Coincidence not only in religious aspects but also in that the occupied territories must be preserved for Israel and continue colonizing until completing the work of Greater Israel. In this context, religion in modern European politics has a limited presence. Another thing is that more than forty religious offices lobby in Brussels and in their own way try to influence European policies. Yes, the voices that, predicting a majority of the Muslim population within a few decades, proclaim the need to define the EU as a Christian confession as a vaccine are worrying.

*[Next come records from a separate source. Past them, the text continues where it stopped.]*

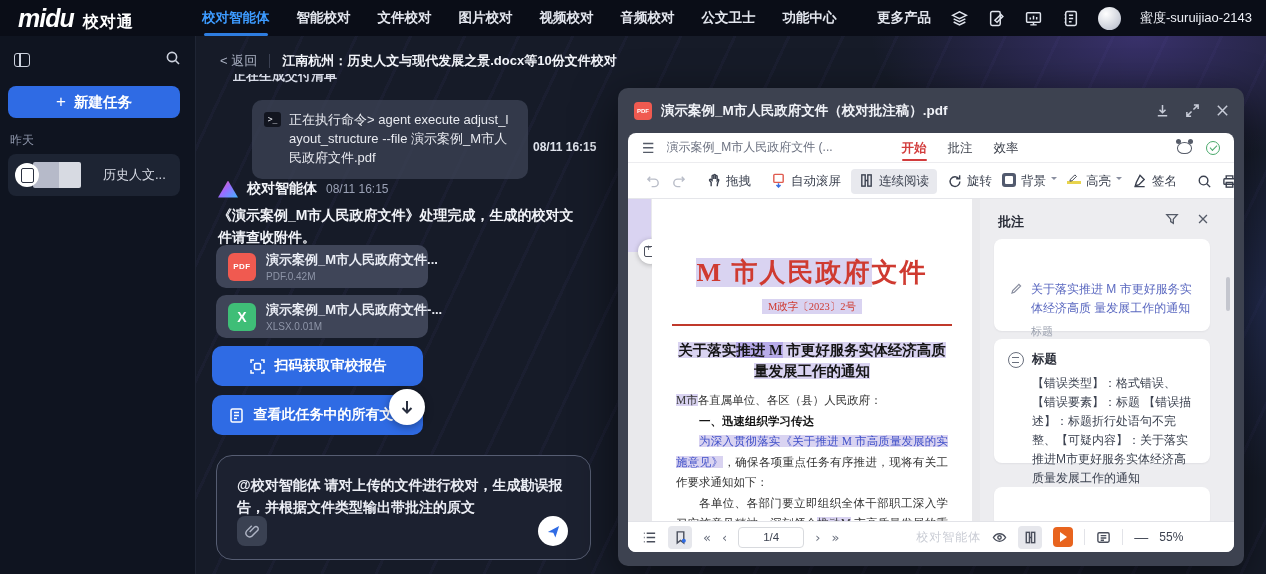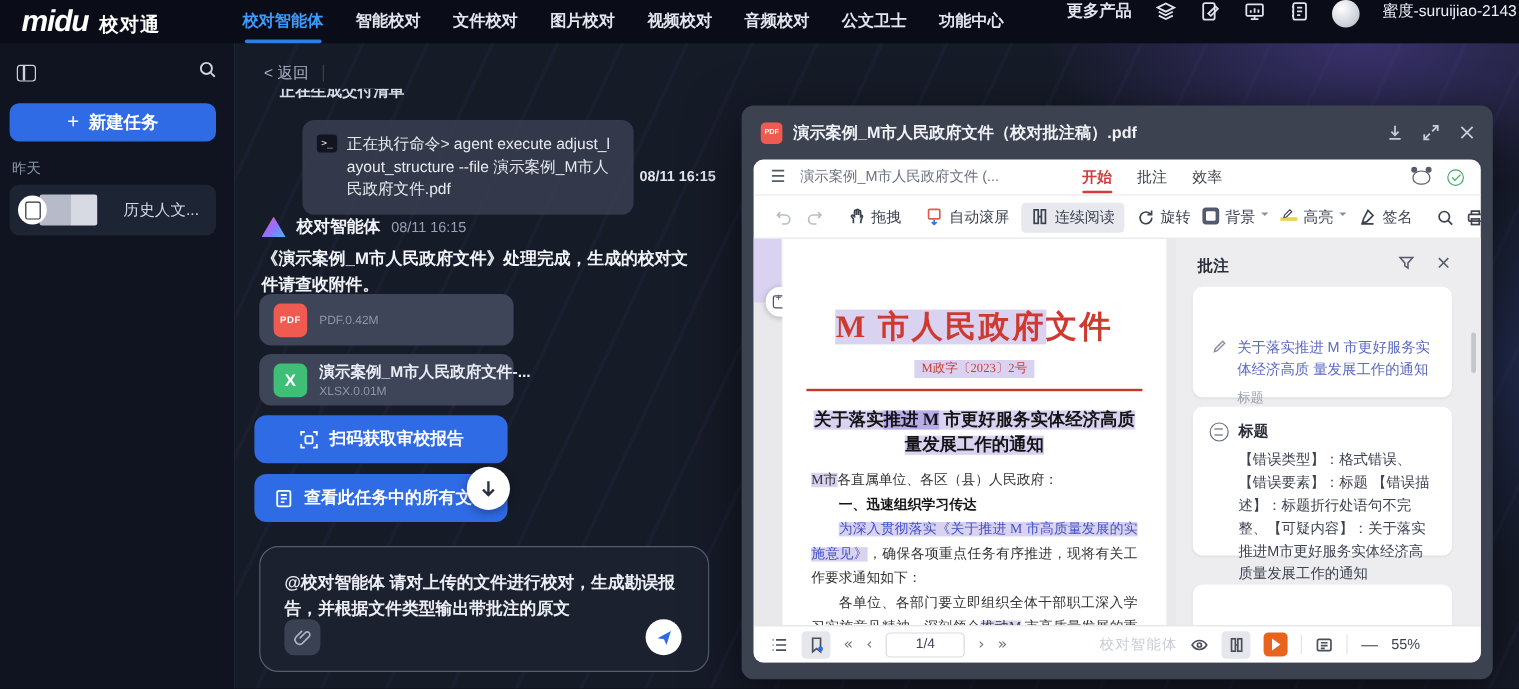--- a/index.html
+++ b/index.html
@@ -18,7 +18,7 @@
   .nav-item { font-size:13.5px; color:#e3e6ee; font-weight:bold; cursor:pointer; position:relative; height:36px; line-height:36px; }
   .nav-item.active { color:#3d9bff; }
   .nav-item.active::after { content:""; position:absolute; left:2px; right:2px; bottom:0; height:3px; background:#2e7de0; border-radius:2px; }
-  .nav-right { position:absolute; right:2px; top:0; height:36px; display:flex; gap:19px; }
+  .nav-right { position:absolute; right:14px; top:0; height:36px; display:flex; align-items:center; gap:19px; }
   .nav-right .label { font-size:13.5px; font-weight:bold; color:#e3e6ee; cursor:pointer; }
   .tn-icon { width:18px; height:18px; display:inline-flex; align-items:center; justify-content:center; color:#dfe3ec; cursor:pointer; }
   .tn-icon svg { width:17px; height:17px; stroke:#dfe3ec; fill:none; stroke-width:1.4; }

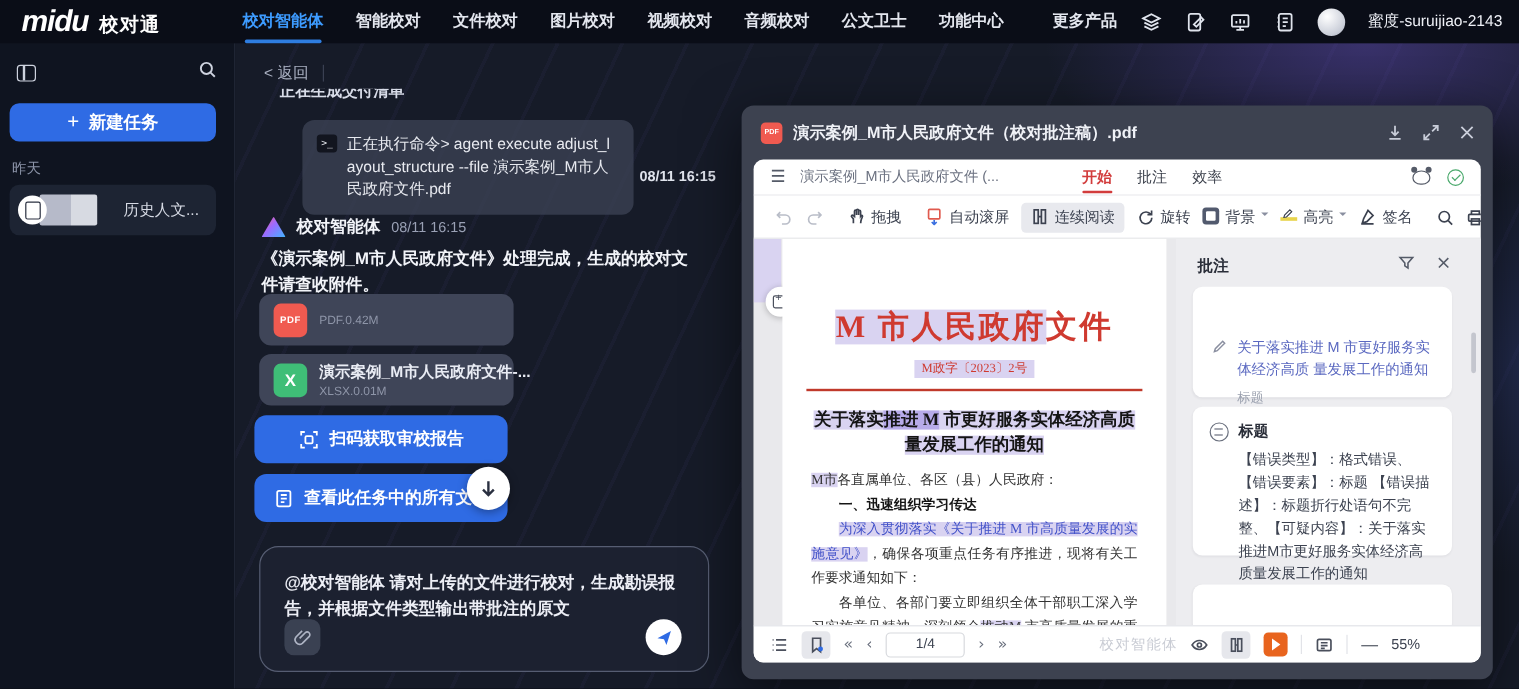--- a/index.html
+++ b/index.html
@@ -242,6 +242,7 @@
     <div class="chat-header">
       <span class="back-link">&lt; <span>返回</span></span>
       <span class="chat-divider"></span>
+      <span class="chat-title">江南杭州：历史人文与现代发展之景.docx等10份文件校对</span>
     </div>
     <div class="status-clip">
       <div class="status-text">正在生成交付清单</div>

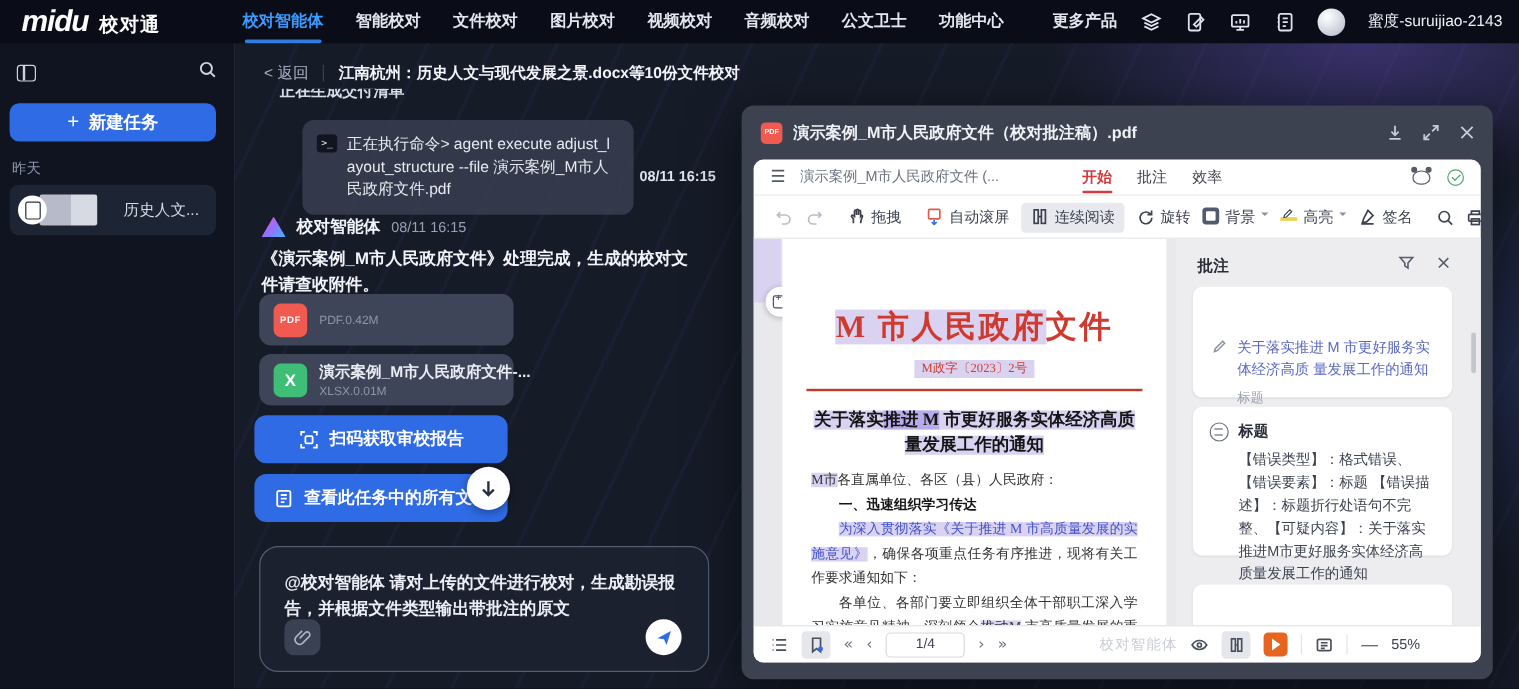--- a/index.html
+++ b/index.html
@@ -265,6 +265,7 @@
     <div class="file-card f1">
       <span class="file-ico pdf">PDF</span>
       <span>
+        <div class="file-name">演示案例_M市人民政府文件...</div>
         <div class="file-meta">PDF.0.42M</div>
       </span>
     </div>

At the moment the idea that religious beliefs must develop in the private sphere prevails. What I do believe is that the secular space that Europe occupies should facilitate the taking of initiatives to implement ecumenism and initiatives for inter-religious dialogue. Movement that in any case must seek the leaders of the three great monotheistic religions. From the dialogue that the irruption of religions must include in international politics, a new scenario of separation of both elements should emerge.
Religion must be separated from politics and a reconciliation between religions must be built. The permanent dialogue between religious leaders, I believe, is what is expected by the vast majority of believers who neither support nor approve of the political instrumentalization of religions.